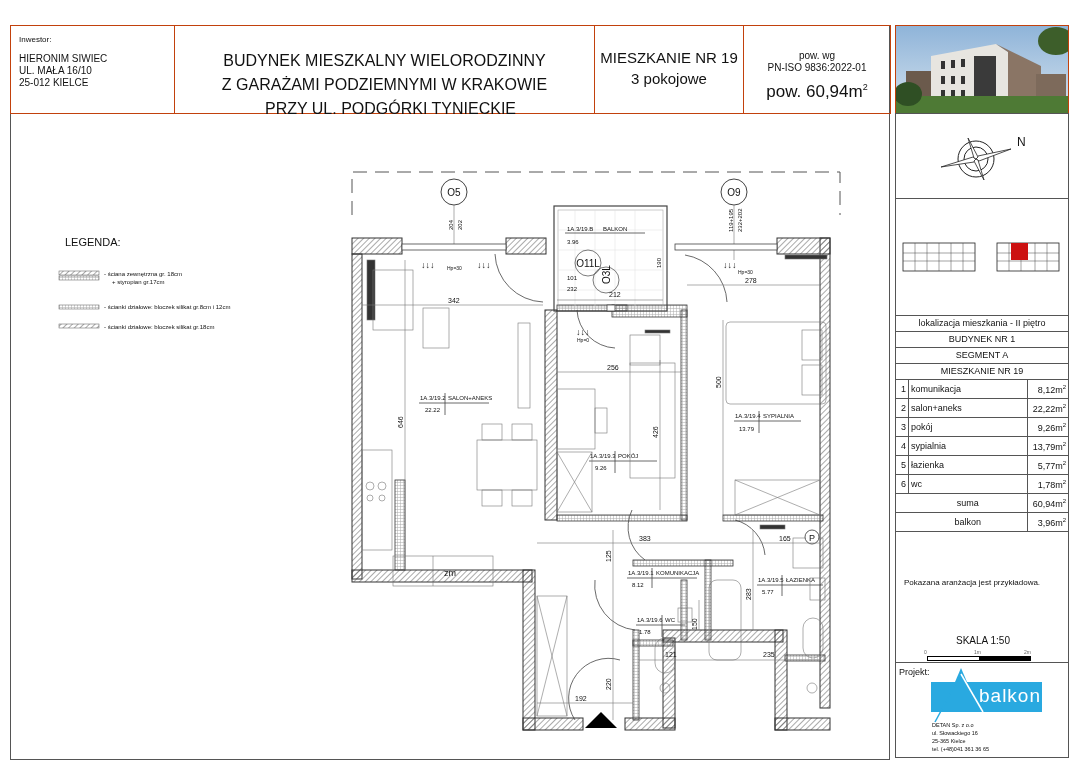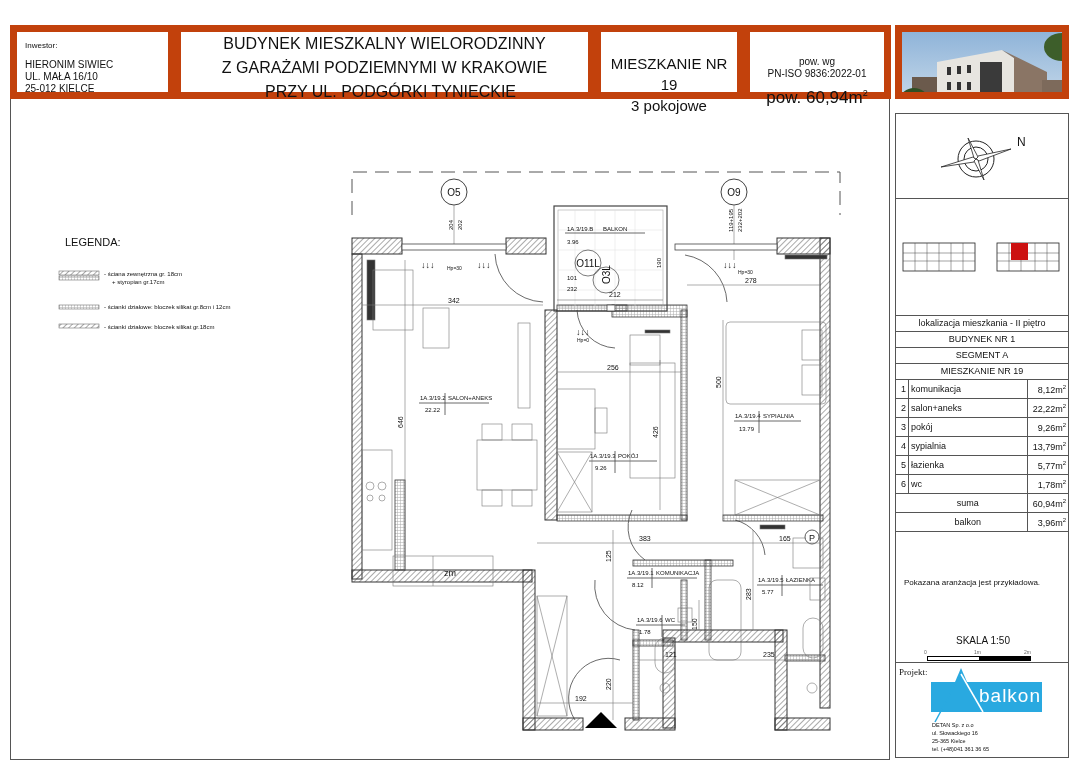--- a/index.html
+++ b/index.html
@@ -6,7 +6,7 @@
   body{width:1087px;height:768px;position:relative;overflow:hidden;font-family:"Liberation Sans",sans-serif;color:#111;}
   .sheet{position:absolute;left:10px;top:25px;width:880px;height:735px;border:1px solid #555;box-sizing:border-box;}
   .abs{position:absolute;}
-  .hdr-cell{position:absolute;top:25px;height:74px;border:7px solid #c2410c;box-sizing:border-box;}
+  .hdr-cell{position:absolute;top:25px;height:89px;border:1px solid #c2410c;box-sizing:border-box;}
   .c{text-align:center;}
   .side{position:absolute;left:895px;width:174px;border:1px solid #555;box-sizing:border-box;}
   .tbl{position:absolute;left:895px;top:315px;width:174px;border-collapse:collapse;font-size:9px;border-radius:12px;}

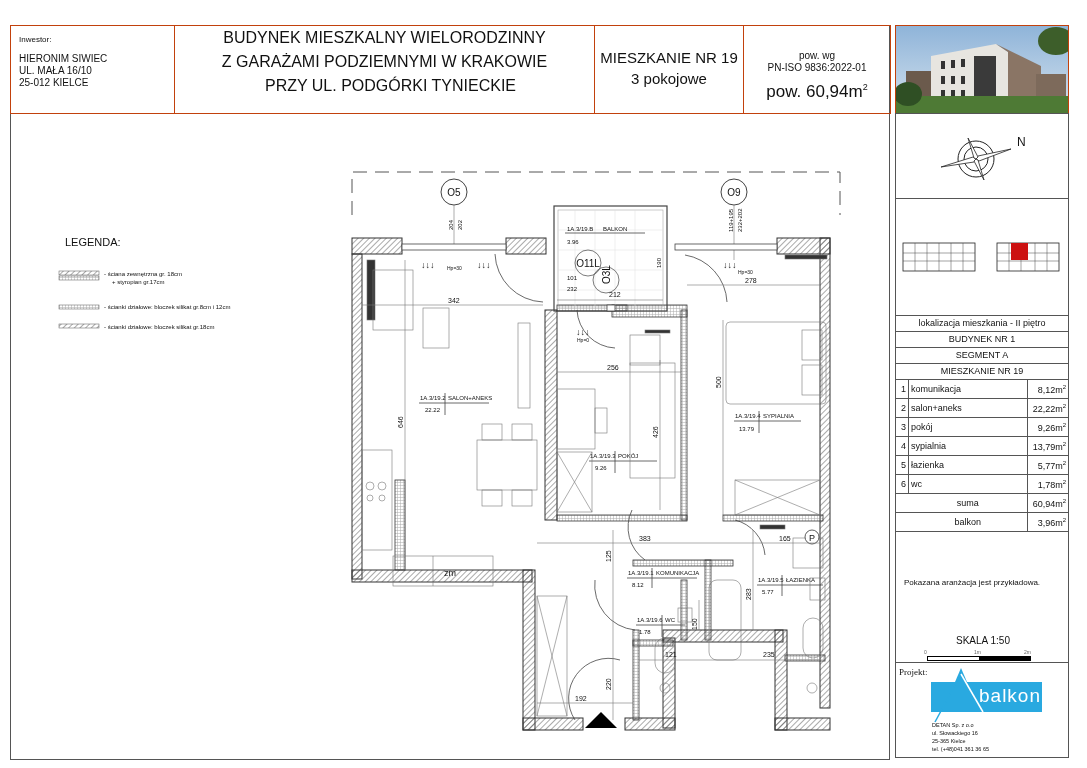--- a/index.html
+++ b/index.html
@@ -31,7 +31,7 @@
     <div>25-012 KIELCE</div>
   </div>
 </div>
-<div class="hdr-cell c" style="left:174px;width:421px;font-size:16px;line-height:24px;padding-top:0;">
+<div class="hdr-cell c" style="left:174px;width:421px;font-size:16px;line-height:24px;padding-top:23px;">
   <div>BUDYNEK MIESZKALNY WIELORODZINNY</div>
   <div>Z GARAŻAMI PODZIEMNYMI W KRAKOWIE</div>
   <div style="padding-left:12px;">PRZY UL. PODGÓRKI TYNIECKIE</div>

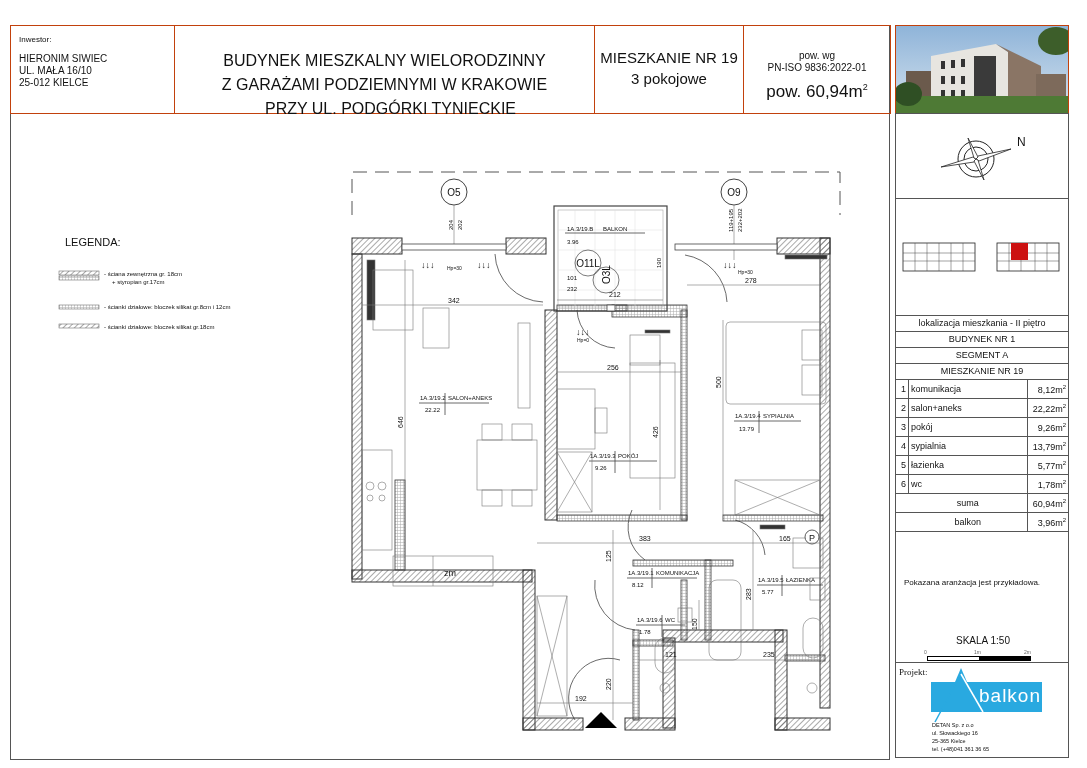--- a/index.html
+++ b/index.html
@@ -182,7 +182,7 @@
 </div>
 
 <div class="side" style="top:662px;height:96px;">
-  <div class="abs" style="left:3px;top:4px;font-size:9px;font-family:Liberation Serif, serif;">Projekt:</div>
+  <div class="abs" style="left:3px;top:4px;font-size:9px;">Projekt:</div>
   <div class="abs" style="left:35px;top:19px;width:111px;height:30px;background:#29a9e0;">
     <div class="abs" style="left:48px;top:3px;font-size:19px;color:#fff;letter-spacing:1px;">balkon</div>
   </div>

********

● **TASK TO COMPLETE**:
With the pictures left out, return all the material above exactly.

● **OUTPUT FOR THIS TASK**:
--- a/index.html
+++ b/index.html
@@ -6,7 +6,7 @@
   body{width:1087px;height:768px;position:relative;overflow:hidden;font-family:"Liberation Sans",sans-serif;color:#111;}
   .sheet{position:absolute;left:10px;top:25px;width:880px;height:735px;border:1px solid #555;box-sizing:border-box;}
   .abs{position:absolute;}
-  .hdr-cell{position:absolute;top:25px;height:74px;border:7px solid #c2410c;box-sizing:border-box;}
+  .hdr-cell{position:absolute;top:25px;height:89px;border:1px solid #c2410c;box-sizing:border-box;}
   .c{text-align:center;}
   .side{position:absolute;left:895px;width:174px;border:1px solid #555;box-sizing:border-box;}
   .tbl{position:absolute;left:895px;top:315px;width:174px;border-collapse:collapse;font-size:9px;border-radius:12px;}

--- a/index.html
+++ b/index.html
@@ -31,7 +31,7 @@
     <div>25-012 KIELCE</div>
   </div>
 </div>
-<div class="hdr-cell c" style="left:174px;width:421px;font-size:16px;line-height:24px;padding-top:0;">
+<div class="hdr-cell c" style="left:174px;width:421px;font-size:16px;line-height:24px;padding-top:23px;">
   <div>BUDYNEK MIESZKALNY WIELORODZINNY</div>
   <div>Z GARAŻAMI PODZIEMNYMI W KRAKOWIE</div>
   <div style="padding-left:12px;">PRZY UL. PODGÓRKI TYNIECKIE</div>

--- a/index.html
+++ b/index.html
@@ -182,7 +182,7 @@
 </div>
 
 <div class="side" style="top:662px;height:96px;">
-  <div class="abs" style="left:3px;top:4px;font-size:9px;font-family:Liberation Serif, serif;">Projekt:</div>
+  <div class="abs" style="left:3px;top:4px;font-size:9px;">Projekt:</div>
   <div class="abs" style="left:35px;top:19px;width:111px;height:30px;background:#29a9e0;">
     <div class="abs" style="left:48px;top:3px;font-size:19px;color:#fff;letter-spacing:1px;">balkon</div>
   </div>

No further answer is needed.